No último ano, antes mesmo da iniciativa do deputado Lobbe Neto, a então deputada Telma de Souza (PT – SP) apresentou um projeto criando o Programa Nacional de Prevenção e Combate ao Câncer de Pele, que regulamentava a distribuição gratuita, pelo SUS, de cremes de proteção solar. A proposta não foi votada até hoje, mas, de acordo com Telma, acabou provocando a decisão do presidente Lula de isentar os protetores das taxas que incidiam sobre esses produtos.
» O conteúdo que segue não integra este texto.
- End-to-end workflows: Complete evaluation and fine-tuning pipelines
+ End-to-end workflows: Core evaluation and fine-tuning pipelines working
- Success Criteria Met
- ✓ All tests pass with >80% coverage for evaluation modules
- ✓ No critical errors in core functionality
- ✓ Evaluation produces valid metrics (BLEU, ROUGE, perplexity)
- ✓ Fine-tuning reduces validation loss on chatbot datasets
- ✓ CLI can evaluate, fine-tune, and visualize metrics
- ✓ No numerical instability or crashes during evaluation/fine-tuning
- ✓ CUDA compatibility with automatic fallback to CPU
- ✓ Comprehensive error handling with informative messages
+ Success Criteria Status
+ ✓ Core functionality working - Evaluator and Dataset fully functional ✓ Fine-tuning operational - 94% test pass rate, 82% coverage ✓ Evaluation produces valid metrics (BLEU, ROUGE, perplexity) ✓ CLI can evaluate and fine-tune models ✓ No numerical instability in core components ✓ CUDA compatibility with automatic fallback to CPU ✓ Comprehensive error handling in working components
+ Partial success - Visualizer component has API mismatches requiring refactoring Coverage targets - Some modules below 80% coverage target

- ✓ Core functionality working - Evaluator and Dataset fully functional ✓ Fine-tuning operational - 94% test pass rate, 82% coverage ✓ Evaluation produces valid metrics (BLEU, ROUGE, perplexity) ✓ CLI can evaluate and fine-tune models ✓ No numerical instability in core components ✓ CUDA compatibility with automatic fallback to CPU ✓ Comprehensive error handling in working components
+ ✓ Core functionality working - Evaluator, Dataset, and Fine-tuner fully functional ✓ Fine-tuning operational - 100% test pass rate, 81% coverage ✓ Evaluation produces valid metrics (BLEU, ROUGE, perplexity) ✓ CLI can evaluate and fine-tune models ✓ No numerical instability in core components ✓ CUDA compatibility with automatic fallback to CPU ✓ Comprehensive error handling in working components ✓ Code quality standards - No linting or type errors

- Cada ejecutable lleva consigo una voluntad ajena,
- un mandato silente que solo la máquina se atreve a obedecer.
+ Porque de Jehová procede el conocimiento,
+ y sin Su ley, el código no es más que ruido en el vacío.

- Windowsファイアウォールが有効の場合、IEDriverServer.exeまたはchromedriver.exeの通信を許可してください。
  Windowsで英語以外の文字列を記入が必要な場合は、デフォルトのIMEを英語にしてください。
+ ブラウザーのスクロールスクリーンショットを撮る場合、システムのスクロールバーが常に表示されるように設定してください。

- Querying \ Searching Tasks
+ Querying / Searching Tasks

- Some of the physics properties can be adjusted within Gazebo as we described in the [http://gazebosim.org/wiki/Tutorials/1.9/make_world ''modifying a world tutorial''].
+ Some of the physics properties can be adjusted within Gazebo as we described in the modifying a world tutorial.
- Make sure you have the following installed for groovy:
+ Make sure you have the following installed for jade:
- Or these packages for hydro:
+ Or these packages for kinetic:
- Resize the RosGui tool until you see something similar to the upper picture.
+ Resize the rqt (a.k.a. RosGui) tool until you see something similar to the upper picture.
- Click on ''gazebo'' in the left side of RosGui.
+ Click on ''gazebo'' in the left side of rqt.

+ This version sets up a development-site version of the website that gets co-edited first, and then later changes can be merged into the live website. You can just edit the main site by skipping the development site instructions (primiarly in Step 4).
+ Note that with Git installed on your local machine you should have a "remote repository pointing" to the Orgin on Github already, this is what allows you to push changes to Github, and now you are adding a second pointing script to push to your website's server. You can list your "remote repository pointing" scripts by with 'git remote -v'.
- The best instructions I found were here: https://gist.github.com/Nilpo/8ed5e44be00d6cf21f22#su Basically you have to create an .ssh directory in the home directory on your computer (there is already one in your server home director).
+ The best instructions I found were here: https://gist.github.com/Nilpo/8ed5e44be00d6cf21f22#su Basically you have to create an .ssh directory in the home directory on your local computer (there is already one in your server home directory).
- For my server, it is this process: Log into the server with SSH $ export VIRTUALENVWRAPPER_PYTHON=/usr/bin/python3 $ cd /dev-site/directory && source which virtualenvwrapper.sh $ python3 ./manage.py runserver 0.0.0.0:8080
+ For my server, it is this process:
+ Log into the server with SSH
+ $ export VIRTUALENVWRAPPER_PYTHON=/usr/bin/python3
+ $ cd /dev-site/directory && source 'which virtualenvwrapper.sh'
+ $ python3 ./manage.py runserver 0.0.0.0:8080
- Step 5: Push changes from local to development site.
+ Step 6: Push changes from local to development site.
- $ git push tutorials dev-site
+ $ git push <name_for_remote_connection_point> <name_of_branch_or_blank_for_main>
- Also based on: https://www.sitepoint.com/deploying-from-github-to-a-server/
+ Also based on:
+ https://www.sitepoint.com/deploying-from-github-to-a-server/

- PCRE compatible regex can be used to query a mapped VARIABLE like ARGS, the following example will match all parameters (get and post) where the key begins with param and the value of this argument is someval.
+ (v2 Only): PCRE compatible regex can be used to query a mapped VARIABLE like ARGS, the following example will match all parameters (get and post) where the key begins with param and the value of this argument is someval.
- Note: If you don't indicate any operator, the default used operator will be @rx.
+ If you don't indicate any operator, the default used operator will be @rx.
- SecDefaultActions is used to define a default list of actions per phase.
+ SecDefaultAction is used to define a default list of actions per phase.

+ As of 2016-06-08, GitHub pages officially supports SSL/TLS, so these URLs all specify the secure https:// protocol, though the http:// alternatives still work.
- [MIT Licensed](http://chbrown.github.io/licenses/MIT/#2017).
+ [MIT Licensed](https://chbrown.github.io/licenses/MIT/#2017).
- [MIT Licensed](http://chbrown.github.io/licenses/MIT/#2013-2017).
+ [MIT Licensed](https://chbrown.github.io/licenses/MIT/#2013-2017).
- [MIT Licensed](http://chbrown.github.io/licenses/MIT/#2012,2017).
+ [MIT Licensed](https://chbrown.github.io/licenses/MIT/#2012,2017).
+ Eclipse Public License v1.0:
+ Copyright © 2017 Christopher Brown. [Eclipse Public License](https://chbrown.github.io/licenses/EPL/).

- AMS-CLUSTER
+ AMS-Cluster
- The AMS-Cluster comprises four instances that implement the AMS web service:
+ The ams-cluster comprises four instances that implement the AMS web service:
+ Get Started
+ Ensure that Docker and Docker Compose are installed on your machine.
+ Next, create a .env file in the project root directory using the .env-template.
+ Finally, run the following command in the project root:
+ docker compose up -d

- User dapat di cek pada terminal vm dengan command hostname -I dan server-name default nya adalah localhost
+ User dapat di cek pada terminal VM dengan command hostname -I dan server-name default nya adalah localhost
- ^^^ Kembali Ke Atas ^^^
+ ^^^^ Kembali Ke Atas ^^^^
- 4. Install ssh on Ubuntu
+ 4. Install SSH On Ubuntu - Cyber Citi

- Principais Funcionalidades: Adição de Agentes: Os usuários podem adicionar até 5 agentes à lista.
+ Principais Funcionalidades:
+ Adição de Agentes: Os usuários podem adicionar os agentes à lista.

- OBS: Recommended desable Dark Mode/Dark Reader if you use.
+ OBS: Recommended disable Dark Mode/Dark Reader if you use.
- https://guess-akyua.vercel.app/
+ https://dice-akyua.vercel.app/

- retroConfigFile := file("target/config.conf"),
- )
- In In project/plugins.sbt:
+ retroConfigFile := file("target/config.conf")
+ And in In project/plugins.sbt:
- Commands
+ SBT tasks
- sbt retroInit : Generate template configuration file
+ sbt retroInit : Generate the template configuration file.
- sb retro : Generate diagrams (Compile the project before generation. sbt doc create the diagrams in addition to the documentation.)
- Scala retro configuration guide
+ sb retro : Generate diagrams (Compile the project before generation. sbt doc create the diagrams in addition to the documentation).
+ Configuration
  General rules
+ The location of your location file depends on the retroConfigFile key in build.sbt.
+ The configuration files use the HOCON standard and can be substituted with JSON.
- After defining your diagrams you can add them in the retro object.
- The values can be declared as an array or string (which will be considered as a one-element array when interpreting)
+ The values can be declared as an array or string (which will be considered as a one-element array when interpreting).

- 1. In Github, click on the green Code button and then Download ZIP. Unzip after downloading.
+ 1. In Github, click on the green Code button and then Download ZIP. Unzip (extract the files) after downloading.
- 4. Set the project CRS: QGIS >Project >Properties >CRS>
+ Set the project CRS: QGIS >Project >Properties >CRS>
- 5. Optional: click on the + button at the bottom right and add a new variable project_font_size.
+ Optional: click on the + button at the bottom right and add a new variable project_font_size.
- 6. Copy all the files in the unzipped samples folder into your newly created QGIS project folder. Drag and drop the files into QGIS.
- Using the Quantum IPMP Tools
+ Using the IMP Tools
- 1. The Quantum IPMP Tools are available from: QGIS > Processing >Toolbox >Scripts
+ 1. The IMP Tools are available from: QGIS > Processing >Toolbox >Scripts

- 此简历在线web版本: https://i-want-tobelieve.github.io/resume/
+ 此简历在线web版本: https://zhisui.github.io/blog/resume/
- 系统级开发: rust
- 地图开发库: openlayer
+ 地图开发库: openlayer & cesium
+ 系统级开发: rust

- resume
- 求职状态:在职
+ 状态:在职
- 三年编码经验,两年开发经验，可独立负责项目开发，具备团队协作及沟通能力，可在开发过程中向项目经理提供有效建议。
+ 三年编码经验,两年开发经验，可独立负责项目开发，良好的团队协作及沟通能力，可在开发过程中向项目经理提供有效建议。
Anteriormente, o protetor solar era considerado um cosmético e não um medicamento.

 

A deputada destaca, ainda, que em relação aos trabalhadores que exercem funções que exigem larga e constante exposição ao sol, como os portuários, é primordial a inclusão do protetor na Norma Regulamentadora nº 06. Dessa forma, indica Telma, o medicamento deve ser considerado como de proteção individual ao trabalhador. “A partir dessa proposição, o Ministério do Trabalho e Emprego iniciou um debate em torno da necessidade de considerar a exposição ao sol uma ameaça à saúde do trabalhador. Nossa luta só logrará êxito quando vermos definitivamente a inclusão do protetor como Equipamento de Proteção Individual (EPI), o que obrigará às empresas o fornecimento desse tipo de proteção a seus empregados."